▶ _WHAT IS EXPECTED_
Could the entries below be reproduced exactly, with the images removed?

━━━━━ MATERIAL SUPPLIED

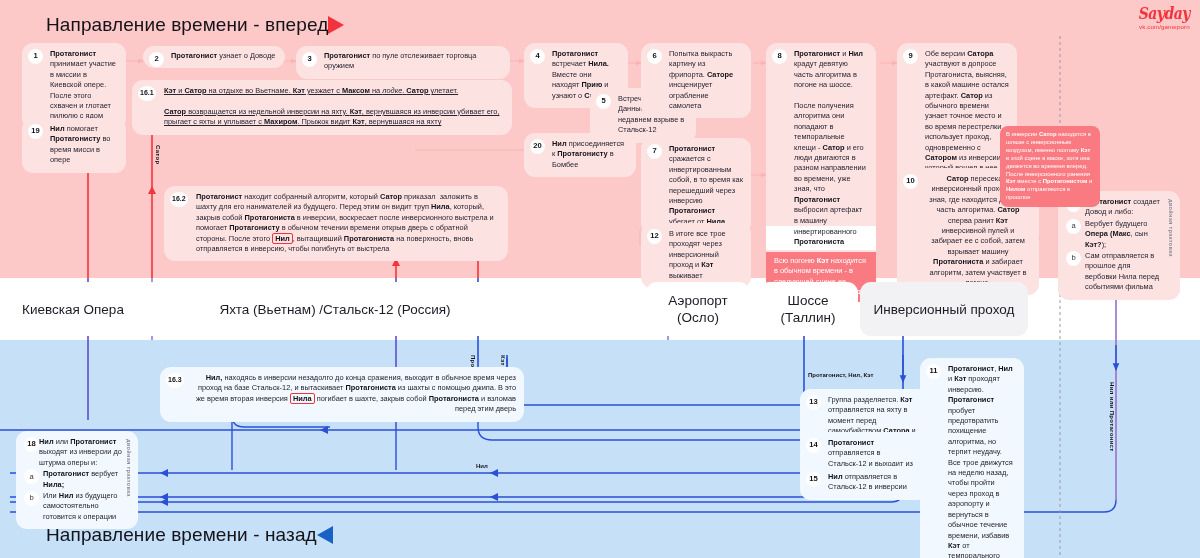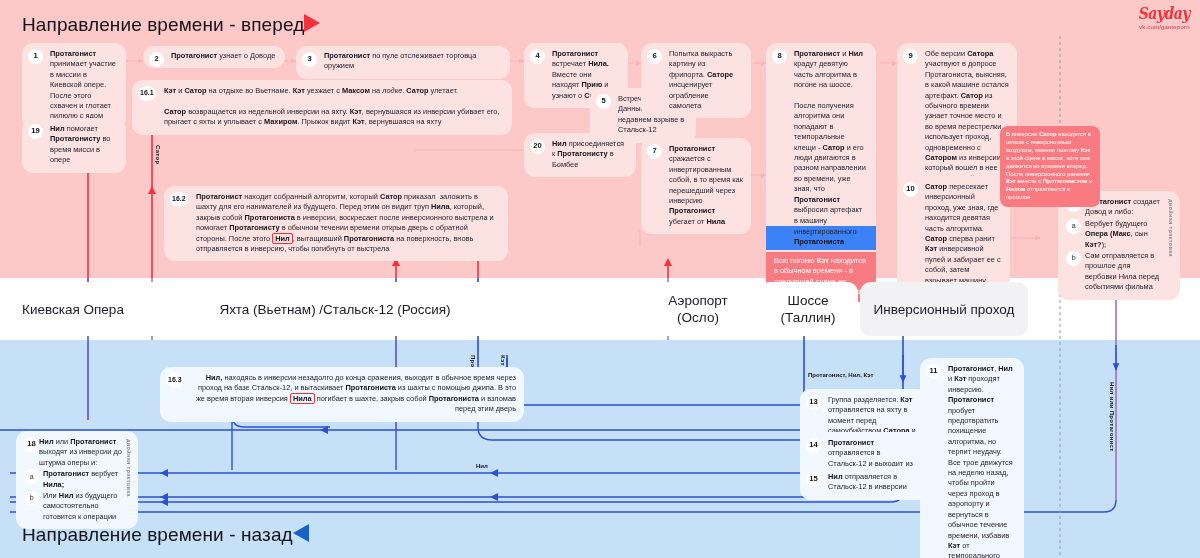--- a/index.html
+++ b/index.html
@@ -23,7 +23,7 @@
   
   .dir-heading {
     position:absolute; font-size:19px; color:#14131a; letter-spacing:.1px;
-    white-space:nowrap; display:flex; align-items:flex-start; 
+    white-space:nowrap; display:flex; align-items:center; margin-left:24px;
   }
   .tri-right { width:0;height:0;border-left:16px solid #f4323c;border-top:9px solid transparent;border-bottom:9px solid transparent; }
   .tri-left  { width:0;height:0;border-right:16px solid #1862c6;border-top:9px solid transparent;border-bottom:9px solid transparent; }

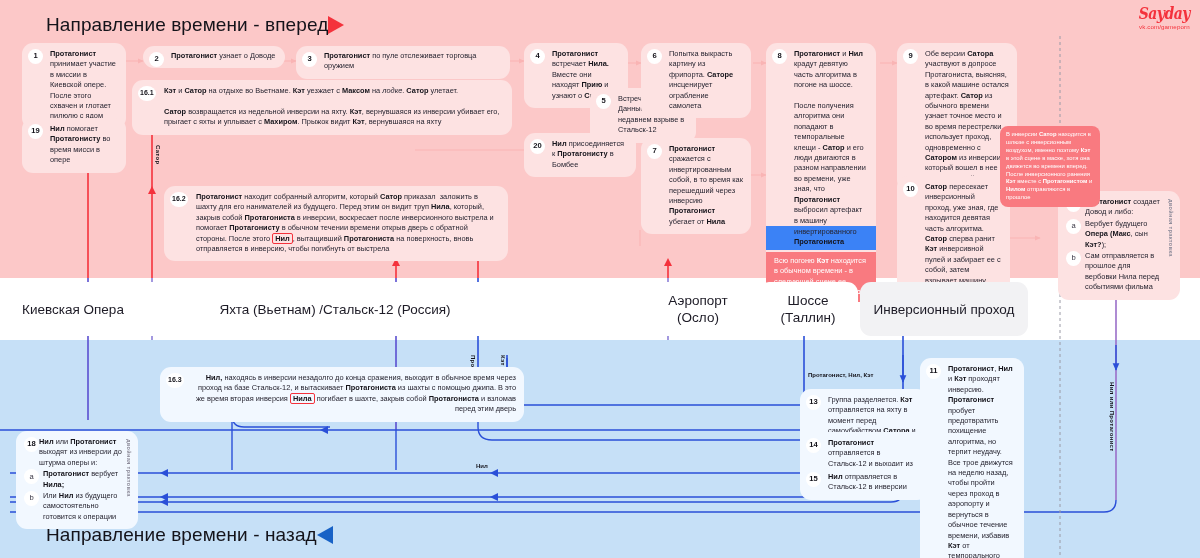--- a/index.html
+++ b/index.html
@@ -283,7 +283,7 @@
   </div>
 
 
-  <div class="card top" style="left:132px; top:80px; width:380px;">
+  <div class="card top" style="left:132px; top:80px; width:380px;text-decoration:underline;">
     <div class="badge sub">16.1</div>
     <div class="body" style="padding-left:24px;"><b>Кэт</b> и <b>Сатор</b> на отдыхе во Вьетнаме. <b>Кэт</b> уезжает с <b>Максом</b> на <i>лодке</i>. <b>Сатор</b> улетает.<br><br><b>Сатор</b> возвращается из недельной инверсии на яхту. <b>Кэт</b>, вернувшаяся из инверсии убивает его, прыгает с яхты и уплывает с <b>Махиром</b>. Прыжок видит <b>Кэт</b>, вернувшаяся на яхту</div>
   </div>

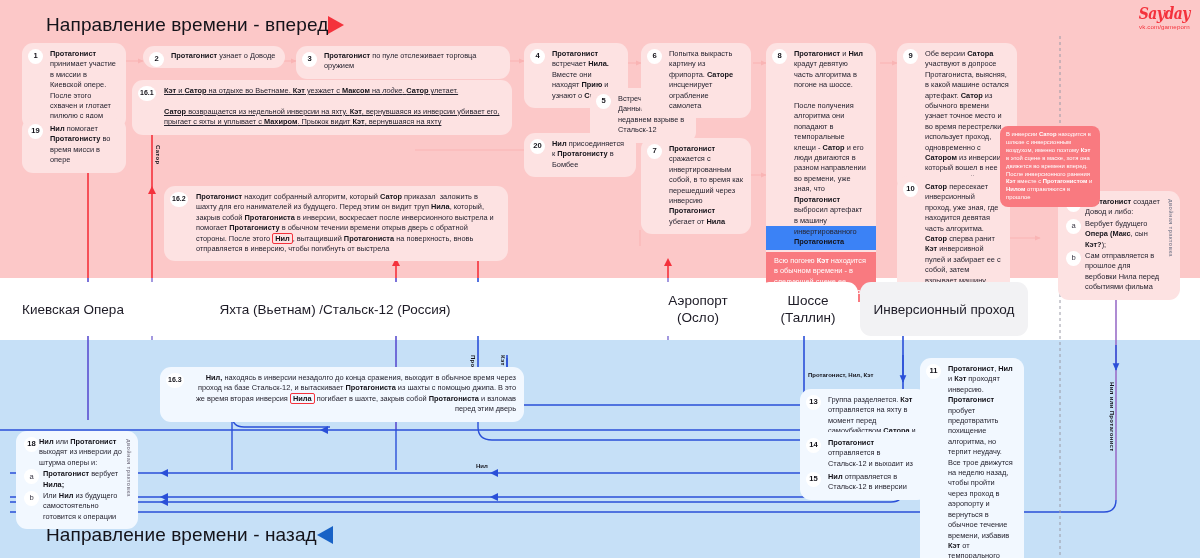--- a/index.html
+++ b/index.html
@@ -277,7 +277,7 @@
     <div class="body">Обе версии <b>Сатора</b> участвуют в допросе Протагониста, выясняя, в какой машине остался артефакт. <b>Сатор</b> из обычного времени узнает точное место и во время перестрелки использует проход, одновременно с <b>Сатором</b> из инверсии, который вошел в нее перед погоней</div>
   </div>
 
-  <div class="card top" style="left:897px; top:176px; width:113px;">
+  <div class="card top" style="left:897px; top:168px; width:142px;text-align:center;">
     <div class="badge">10</div>
     <div class="body"><b>Сатор</b> пересекает инверсионный проход, уже зная, где находится девятая часть алгоритма. <b>Сатор</b> сперва ранит <b>Кэт</b> инверсивной пулей и забирает ее с собой, затем взрывает машину <b>Протагониста</b> и забирает алгоритм, затем участвует в погоне.</div>
   </div>

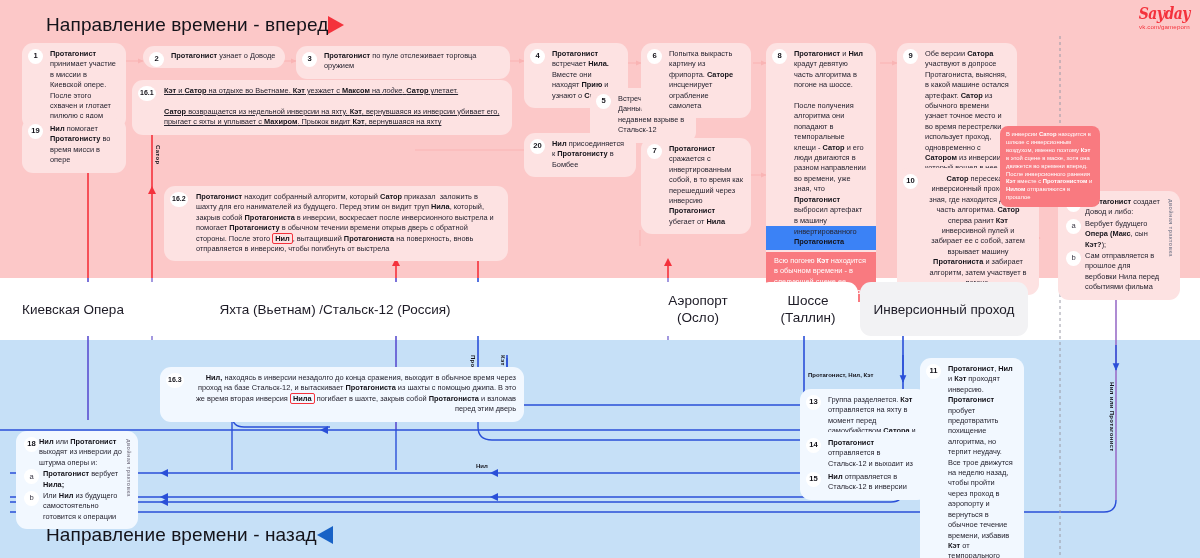--- a/index.html
+++ b/index.html
@@ -282,6 +282,10 @@
     <div class="body"><b>Сатор</b> пересекает инверсионный проход, уже зная, где находится девятая часть алгоритма. <b>Сатор</b> сперва ранит <b>Кэт</b> инверсивной пулей и забирает ее с собой, затем взрывает машину <b>Протагониста</b> и забирает алгоритм, затем участвует в погоне.</div>
   </div>
 
+  <div class="card top" style="left:641px; top:223px; width:110px;">
+    <div class="badge">12</div>
+    <div class="body">В итоге все трое проходят через инверсионный проход и <b>Кэт</b> выживает</div>
+  </div>
 
   <div class="card top" style="left:132px; top:80px; width:380px;text-decoration:underline;">
     <div class="badge sub">16.1</div>

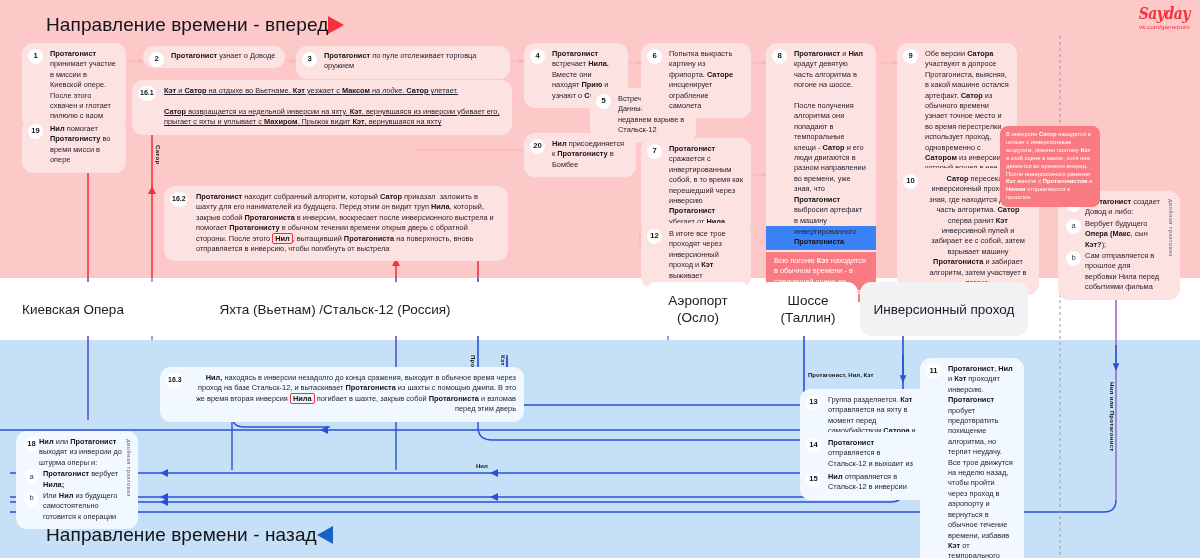--- a/index.html
+++ b/index.html
@@ -59,7 +59,7 @@
   }
 
   
-  .hl-blue { background:#3b82f6; display:block; margin:0 -8px; padding:1px 8px 2px 28px; }
+  .hl-blue { background:#ffffff; display:block; margin:0 -8px; padding:1px 8px 2px 28px; }
   .hl-red  { background:#f97a80; color:#ffffff; display:block; margin:2px -8px -7px -8px;
              padding:4px 8px 5px 8px; border-radius:0 0 11px 11px; }
   .hl-red b { color:#ffffff; }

━━━━━━━━━━

▶ _RESPONSE TO THIS EXERCISE_
--- a/index.html
+++ b/index.html
@@ -23,7 +23,7 @@
   
   .dir-heading {
     position:absolute; font-size:19px; color:#14131a; letter-spacing:.1px;
-    white-space:nowrap; display:flex; align-items:flex-start; 
+    white-space:nowrap; display:flex; align-items:center; margin-left:24px;
   }
   .tri-right { width:0;height:0;border-left:16px solid #f4323c;border-top:9px solid transparent;border-bottom:9px solid transparent; }
   .tri-left  { width:0;height:0;border-right:16px solid #1862c6;border-top:9px solid transparent;border-bottom:9px solid transparent; }

--- a/index.html
+++ b/index.html
@@ -283,7 +283,7 @@
   </div>
 
 
-  <div class="card top" style="left:132px; top:80px; width:380px;">
+  <div class="card top" style="left:132px; top:80px; width:380px;text-decoration:underline;">
     <div class="badge sub">16.1</div>
     <div class="body" style="padding-left:24px;"><b>Кэт</b> и <b>Сатор</b> на отдыхе во Вьетнаме. <b>Кэт</b> уезжает с <b>Максом</b> на <i>лодке</i>. <b>Сатор</b> улетает.<br><br><b>Сатор</b> возвращается из недельной инверсии на яхту. <b>Кэт</b>, вернувшаяся из инверсии убивает его, прыгает с яхты и уплывает с <b>Махиром</b>. Прыжок видит <b>Кэт</b>, вернувшаяся на яхту</div>
   </div>

--- a/index.html
+++ b/index.html
@@ -277,7 +277,7 @@
     <div class="body">Обе версии <b>Сатора</b> участвуют в допросе Протагониста, выясняя, в какой машине остался артефакт. <b>Сатор</b> из обычного времени узнает точное место и во время перестрелки использует проход, одновременно с <b>Сатором</b> из инверсии, который вошел в нее перед погоней</div>
   </div>
 
-  <div class="card top" style="left:897px; top:176px; width:113px;">
+  <div class="card top" style="left:897px; top:168px; width:142px;text-align:center;">
     <div class="badge">10</div>
     <div class="body"><b>Сатор</b> пересекает инверсионный проход, уже зная, где находится девятая часть алгоритма. <b>Сатор</b> сперва ранит <b>Кэт</b> инверсивной пулей и забирает ее с собой, затем взрывает машину <b>Протагониста</b> и забирает алгоритм, затем участвует в погоне.</div>
   </div>

--- a/index.html
+++ b/index.html
@@ -282,6 +282,10 @@
     <div class="body"><b>Сатор</b> пересекает инверсионный проход, уже зная, где находится девятая часть алгоритма. <b>Сатор</b> сперва ранит <b>Кэт</b> инверсивной пулей и забирает ее с собой, затем взрывает машину <b>Протагониста</b> и забирает алгоритм, затем участвует в погоне.</div>
   </div>
 
+  <div class="card top" style="left:641px; top:223px; width:110px;">
+    <div class="badge">12</div>
+    <div class="body">В итоге все трое проходят через инверсионный проход и <b>Кэт</b> выживает</div>
+  </div>
 
   <div class="card top" style="left:132px; top:80px; width:380px;text-decoration:underline;">
     <div class="badge sub">16.1</div>

--- a/index.html
+++ b/index.html
@@ -59,7 +59,7 @@
   }
 
   
-  .hl-blue { background:#3b82f6; display:block; margin:0 -8px; padding:1px 8px 2px 28px; }
+  .hl-blue { background:#ffffff; display:block; margin:0 -8px; padding:1px 8px 2px 28px; }
   .hl-red  { background:#f97a80; color:#ffffff; display:block; margin:2px -8px -7px -8px;
              padding:4px 8px 5px 8px; border-radius:0 0 11px 11px; }
   .hl-red b { color:#ffffff; }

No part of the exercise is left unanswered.